**TASK:**
Down to the last line, set down the material below exactly; skip the pictures.

**RECORDS:**
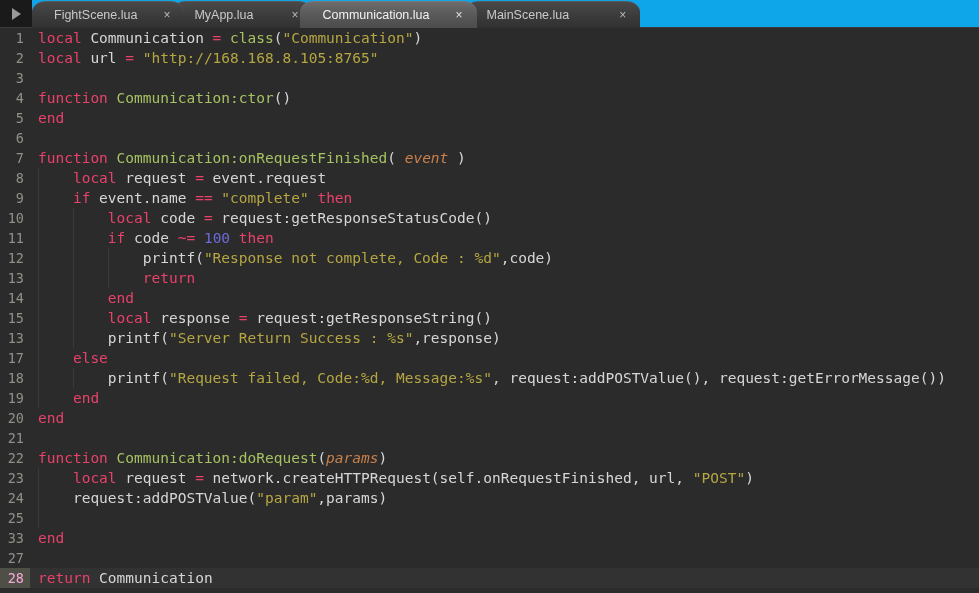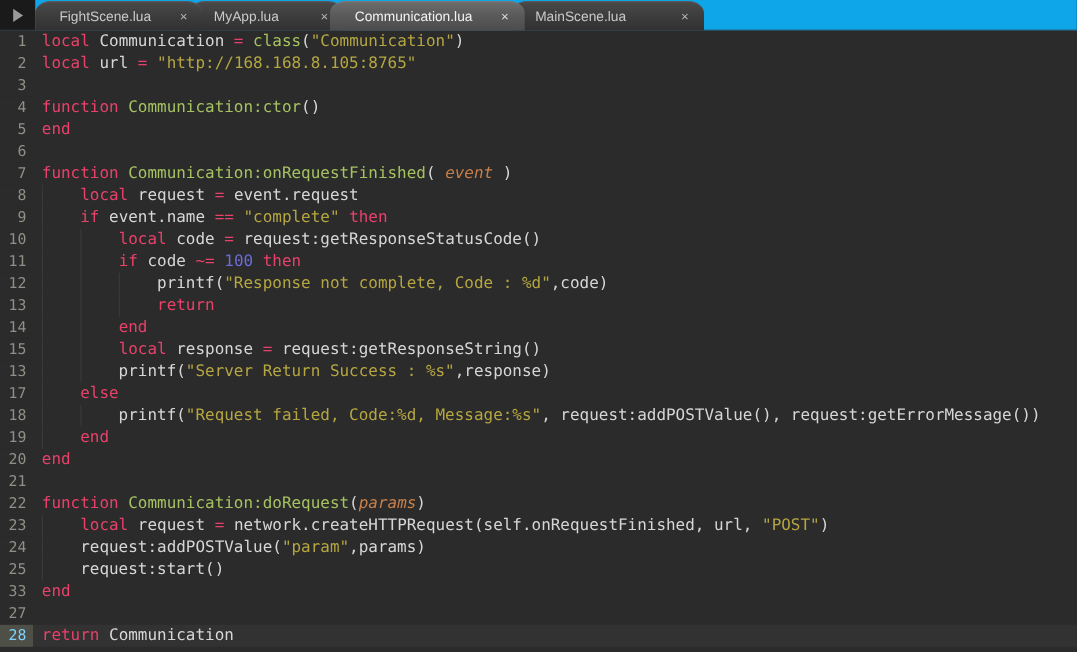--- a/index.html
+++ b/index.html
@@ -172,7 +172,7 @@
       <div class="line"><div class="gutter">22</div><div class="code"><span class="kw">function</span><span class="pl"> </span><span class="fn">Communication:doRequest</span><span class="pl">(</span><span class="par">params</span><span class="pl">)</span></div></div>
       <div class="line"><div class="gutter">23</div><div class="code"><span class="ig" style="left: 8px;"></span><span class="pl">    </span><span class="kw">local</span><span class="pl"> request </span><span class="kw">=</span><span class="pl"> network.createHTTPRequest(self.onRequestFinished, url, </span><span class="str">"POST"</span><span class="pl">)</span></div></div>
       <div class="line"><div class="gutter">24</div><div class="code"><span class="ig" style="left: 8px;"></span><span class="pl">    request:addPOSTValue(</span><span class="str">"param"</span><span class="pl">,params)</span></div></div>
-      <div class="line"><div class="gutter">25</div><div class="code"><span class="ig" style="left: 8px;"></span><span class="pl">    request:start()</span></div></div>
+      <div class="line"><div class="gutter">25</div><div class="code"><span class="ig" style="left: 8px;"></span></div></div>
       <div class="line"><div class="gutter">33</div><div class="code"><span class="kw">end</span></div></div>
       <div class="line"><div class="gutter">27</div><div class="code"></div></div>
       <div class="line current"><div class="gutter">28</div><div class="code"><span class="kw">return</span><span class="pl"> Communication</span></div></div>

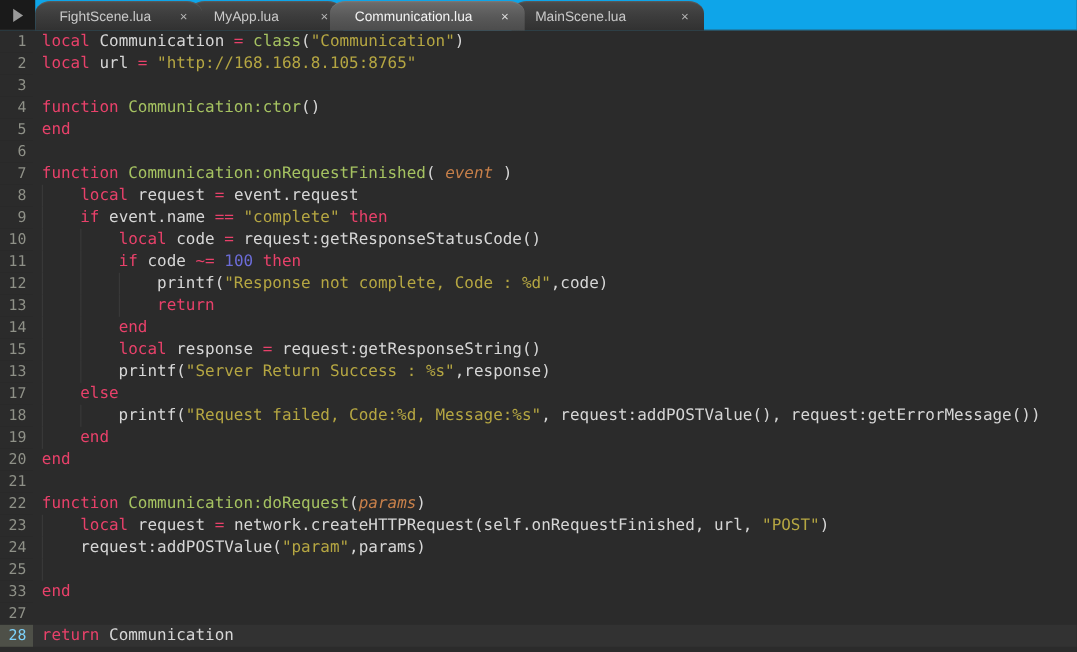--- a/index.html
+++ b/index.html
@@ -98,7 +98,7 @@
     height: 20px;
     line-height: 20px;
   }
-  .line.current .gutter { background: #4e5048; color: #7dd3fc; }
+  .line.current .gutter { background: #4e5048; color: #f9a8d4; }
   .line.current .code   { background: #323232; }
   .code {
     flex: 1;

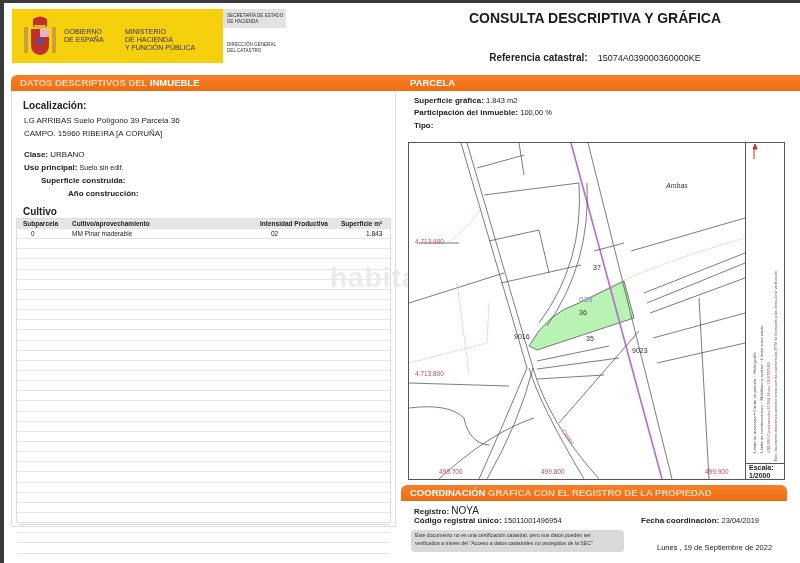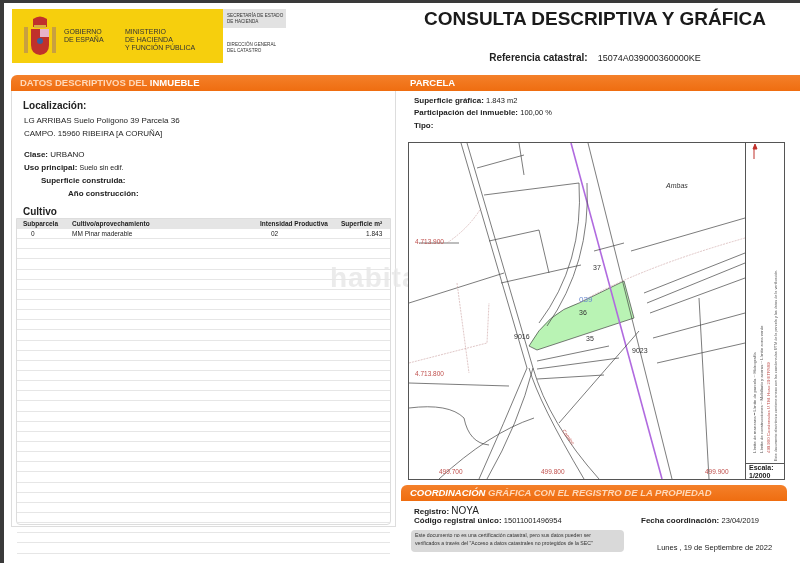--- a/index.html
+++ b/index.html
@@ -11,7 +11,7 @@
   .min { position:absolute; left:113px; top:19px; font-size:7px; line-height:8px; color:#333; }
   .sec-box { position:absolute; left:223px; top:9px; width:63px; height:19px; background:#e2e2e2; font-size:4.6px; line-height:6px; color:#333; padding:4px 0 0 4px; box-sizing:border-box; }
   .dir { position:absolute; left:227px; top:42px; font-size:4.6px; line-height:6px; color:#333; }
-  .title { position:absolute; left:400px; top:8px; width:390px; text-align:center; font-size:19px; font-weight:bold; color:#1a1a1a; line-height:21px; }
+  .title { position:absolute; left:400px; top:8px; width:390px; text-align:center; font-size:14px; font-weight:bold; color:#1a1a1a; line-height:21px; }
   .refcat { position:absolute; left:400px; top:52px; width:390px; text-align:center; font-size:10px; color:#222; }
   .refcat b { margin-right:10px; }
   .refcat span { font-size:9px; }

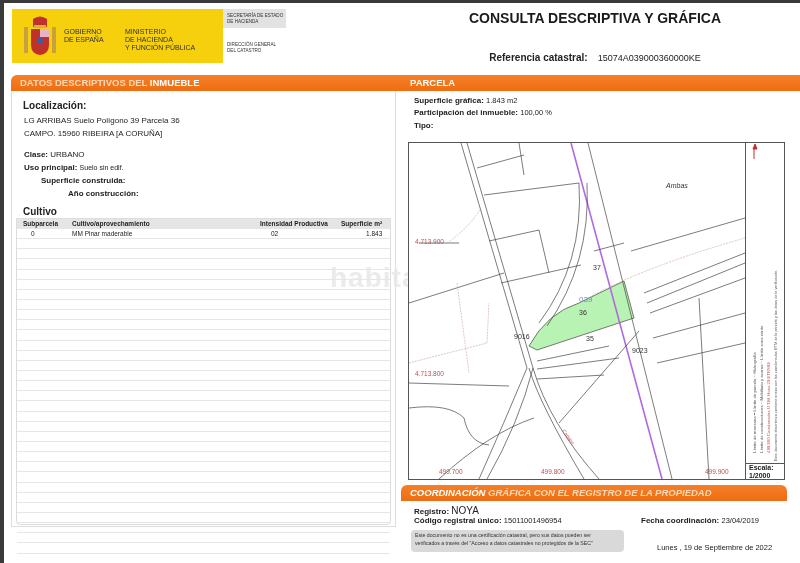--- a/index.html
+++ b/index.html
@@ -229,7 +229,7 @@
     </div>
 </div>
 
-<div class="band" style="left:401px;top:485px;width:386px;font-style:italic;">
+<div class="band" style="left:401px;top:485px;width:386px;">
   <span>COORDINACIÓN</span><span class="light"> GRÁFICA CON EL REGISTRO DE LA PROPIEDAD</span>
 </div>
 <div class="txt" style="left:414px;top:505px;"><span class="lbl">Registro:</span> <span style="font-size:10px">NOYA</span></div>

**RESPONSE BOX:**
--- a/index.html
+++ b/index.html
@@ -172,7 +172,7 @@
       <div class="line"><div class="gutter">22</div><div class="code"><span class="kw">function</span><span class="pl"> </span><span class="fn">Communication:doRequest</span><span class="pl">(</span><span class="par">params</span><span class="pl">)</span></div></div>
       <div class="line"><div class="gutter">23</div><div class="code"><span class="ig" style="left: 8px;"></span><span class="pl">    </span><span class="kw">local</span><span class="pl"> request </span><span class="kw">=</span><span class="pl"> network.createHTTPRequest(self.onRequestFinished, url, </span><span class="str">"POST"</span><span class="pl">)</span></div></div>
       <div class="line"><div class="gutter">24</div><div class="code"><span class="ig" style="left: 8px;"></span><span class="pl">    request:addPOSTValue(</span><span class="str">"param"</span><span class="pl">,params)</span></div></div>
-      <div class="line"><div class="gutter">25</div><div class="code"><span class="ig" style="left: 8px;"></span><span class="pl">    request:start()</span></div></div>
+      <div class="line"><div class="gutter">25</div><div class="code"><span class="ig" style="left: 8px;"></span></div></div>
       <div class="line"><div class="gutter">33</div><div class="code"><span class="kw">end</span></div></div>
       <div class="line"><div class="gutter">27</div><div class="code"></div></div>
       <div class="line current"><div class="gutter">28</div><div class="code"><span class="kw">return</span><span class="pl"> Communication</span></div></div>

--- a/index.html
+++ b/index.html
@@ -98,7 +98,7 @@
     height: 20px;
     line-height: 20px;
   }
-  .line.current .gutter { background: #4e5048; color: #7dd3fc; }
+  .line.current .gutter { background: #4e5048; color: #f9a8d4; }
   .line.current .code   { background: #323232; }
   .code {
     flex: 1;

--- a/index.html
+++ b/index.html
@@ -11,7 +11,7 @@
   .min { position:absolute; left:113px; top:19px; font-size:7px; line-height:8px; color:#333; }
   .sec-box { position:absolute; left:223px; top:9px; width:63px; height:19px; background:#e2e2e2; font-size:4.6px; line-height:6px; color:#333; padding:4px 0 0 4px; box-sizing:border-box; }
   .dir { position:absolute; left:227px; top:42px; font-size:4.6px; line-height:6px; color:#333; }
-  .title { position:absolute; left:400px; top:8px; width:390px; text-align:center; font-size:19px; font-weight:bold; color:#1a1a1a; line-height:21px; }
+  .title { position:absolute; left:400px; top:8px; width:390px; text-align:center; font-size:14px; font-weight:bold; color:#1a1a1a; line-height:21px; }
   .refcat { position:absolute; left:400px; top:52px; width:390px; text-align:center; font-size:10px; color:#222; }
   .refcat b { margin-right:10px; }
   .refcat span { font-size:9px; }

--- a/index.html
+++ b/index.html
@@ -229,7 +229,7 @@
     </div>
 </div>
 
-<div class="band" style="left:401px;top:485px;width:386px;font-style:italic;">
+<div class="band" style="left:401px;top:485px;width:386px;">
   <span>COORDINACIÓN</span><span class="light"> GRÁFICA CON EL REGISTRO DE LA PROPIEDAD</span>
 </div>
 <div class="txt" style="left:414px;top:505px;"><span class="lbl">Registro:</span> <span style="font-size:10px">NOYA</span></div>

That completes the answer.